Let’s take an example. Instead of just wanting more customers, let’s say we want to increase the number of people subscribed to our mailing list. Email marketing is the most effective form of building relationships with potential customers, converting their initial interest in our business into bookings through a long-term strategy of providing consistent value through email.
This means we email them regular news, updates, offers and info that is both relevant and interesting to them.
Break it down into manageable tasks
We know email marketing converts into customers, so instead of defining our goal as “get more customers” let’s instead say one of our goals is to “get more email subscribers”.
Now we can start to decide what type of marketing we should be doing to increase those subscriber numbers.

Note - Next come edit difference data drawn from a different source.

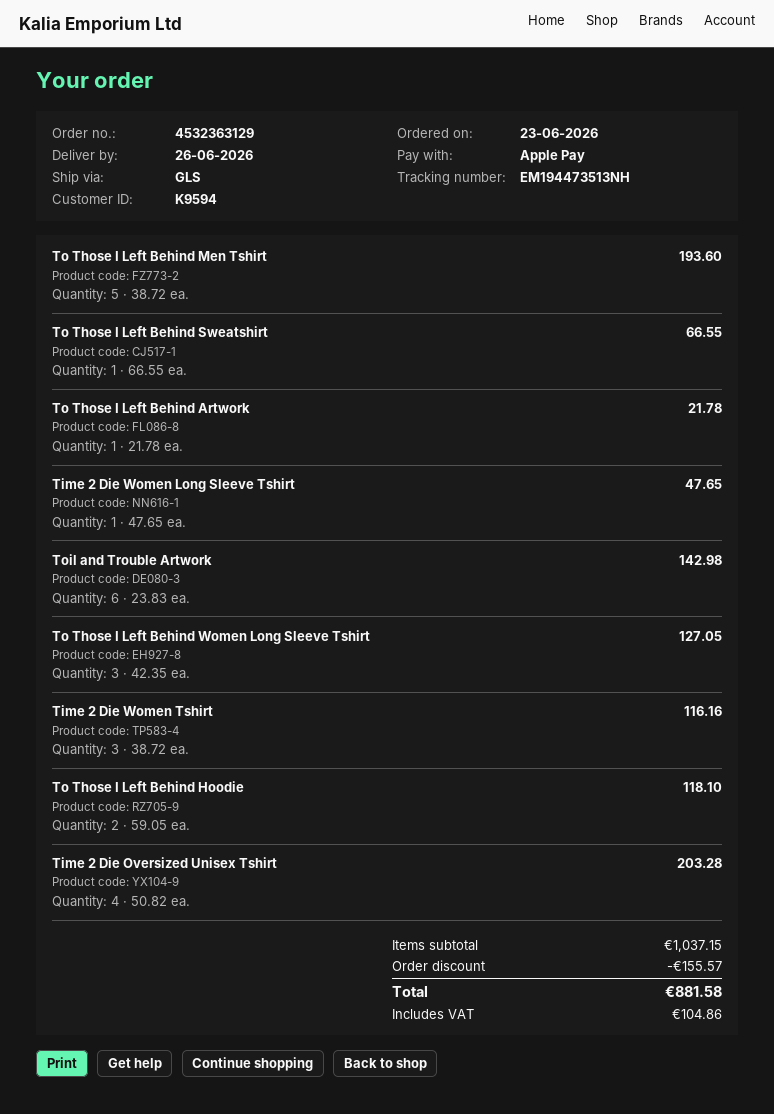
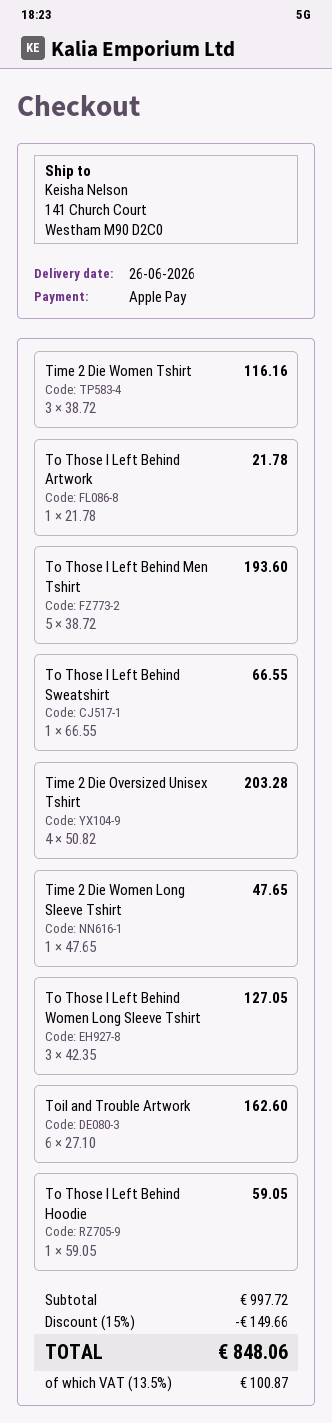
Toil and Trouble Artwork: 6 x 23.83 = 142.98 -> 6 x 27.10 = 162.60
To Those I Left Behind Hoodie: 2 x 59.05 = 118.10 -> 1 x 59.05 = 59.05
subtotal: 1037.15 -> 997.72
discount: 155.57 -> 149.66
tax: 104.86 -> 100.87
total: 881.58 -> 848.06

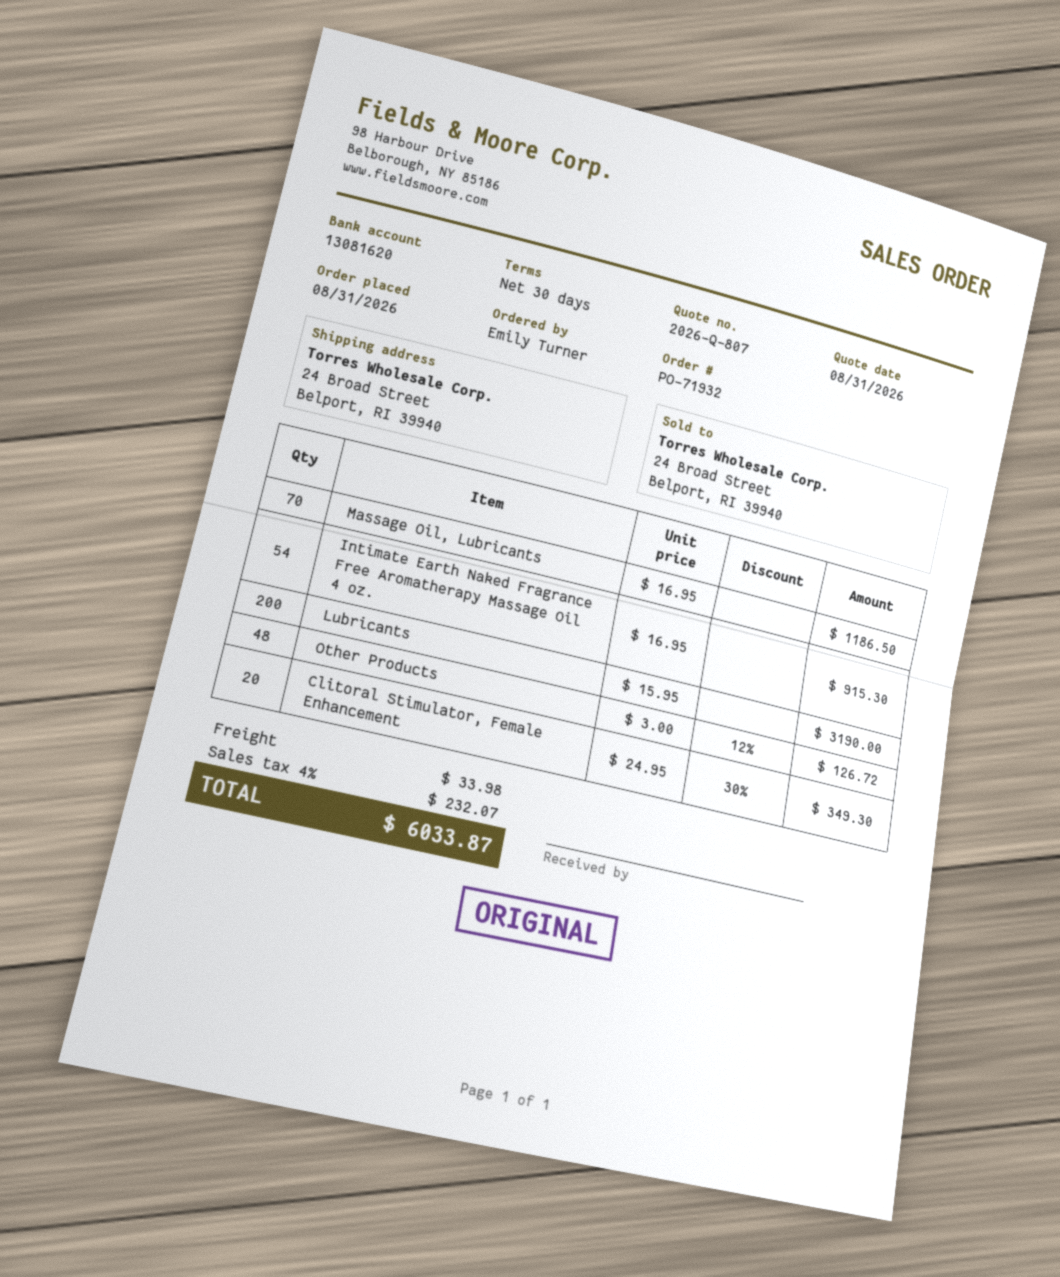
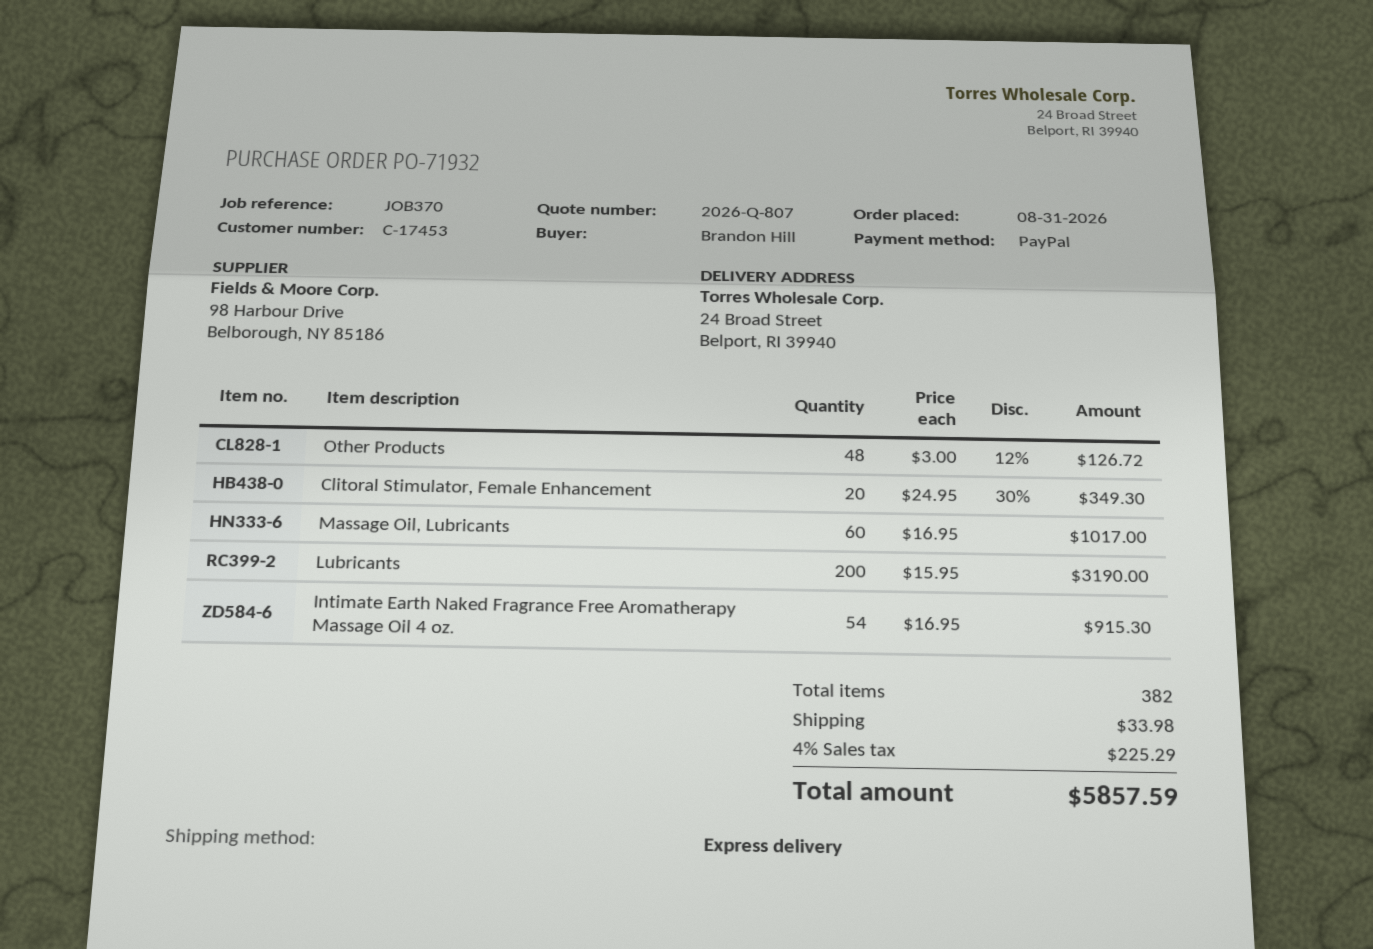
ordered by: Emily Turner -> Brandon Hill
Massage Oil, Lubricants: 70 x 16.95 = 1186.50 -> 60 x 16.95 = 1017.00
tax: 4% = 232.07 -> 4% = 225.29
total: 6033.87 -> 5857.59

When I eat out, there are a number of things that need to happen before I sit down at the table with friends. We need to agree a data, decide a time, book the table, agree on designated drivers, arrange a meeting point, find a parking space, pay for car-parking (probably), find the restaurant and browse the menu before ordering and settling down for a pleasant evening.
The same is true for your marketing goal. Growing an email list takes time and a number of smaller steps.

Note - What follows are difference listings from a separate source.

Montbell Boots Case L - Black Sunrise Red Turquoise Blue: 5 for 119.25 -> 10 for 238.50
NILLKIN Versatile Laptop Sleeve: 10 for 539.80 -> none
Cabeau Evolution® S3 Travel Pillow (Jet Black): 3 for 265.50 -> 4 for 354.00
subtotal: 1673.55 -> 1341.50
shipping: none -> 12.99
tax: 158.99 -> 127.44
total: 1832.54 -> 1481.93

One of those small steps could be introducing a discount to new subscribers – often we will happily give our email address in exchange for money off a product we’re interested in purchasing, so perhaps you could give new subscribers a discount code to save 20% off their first booking with you.
How will you set that discount up? Do you need to add it to your booking system? Will you do it manually when you take the booking?
Once the discount is set-up you need to promote it to people who visit your website, to encourage them to join your mailing list. This may be through a pop-up subscriber form, or perhaps you will embed the form in the sidebar of your website or in the header and footer. You will also want to promote your discount through your social networks to encourage people who have already followed you to subscribe.
There are paid advertising options on all of the main social networks, so you might like to run a Facebook ad, targeting people who have shown an interest in your county, or to people who have liked a rival Facebook page.
Before you go firing off emails, running Facebook ads, paying directory sites for listings and printing new leaflets, get back to basics. Clarify exactly what you’re trying to do with your marketing and decide how best to achieve that one goal.
Marketing shouldn’t be at the bottom of your to-do list – it should run through everything you do in your business every single day. But before that shift can happen, you need to know what you’re working towards, then the marketing you do should flow naturally.
Next time you wake in the middle of the night stressing about marketing, take a deep breath, close your eyes, and start to visualise what a successful marketing campaign might look like. More bookings for your business, more delighted customers, more referrals, more web traffic, more freedom to do what you want as your business worries melt away.
If you get your marketing right, this dream might just become a reality.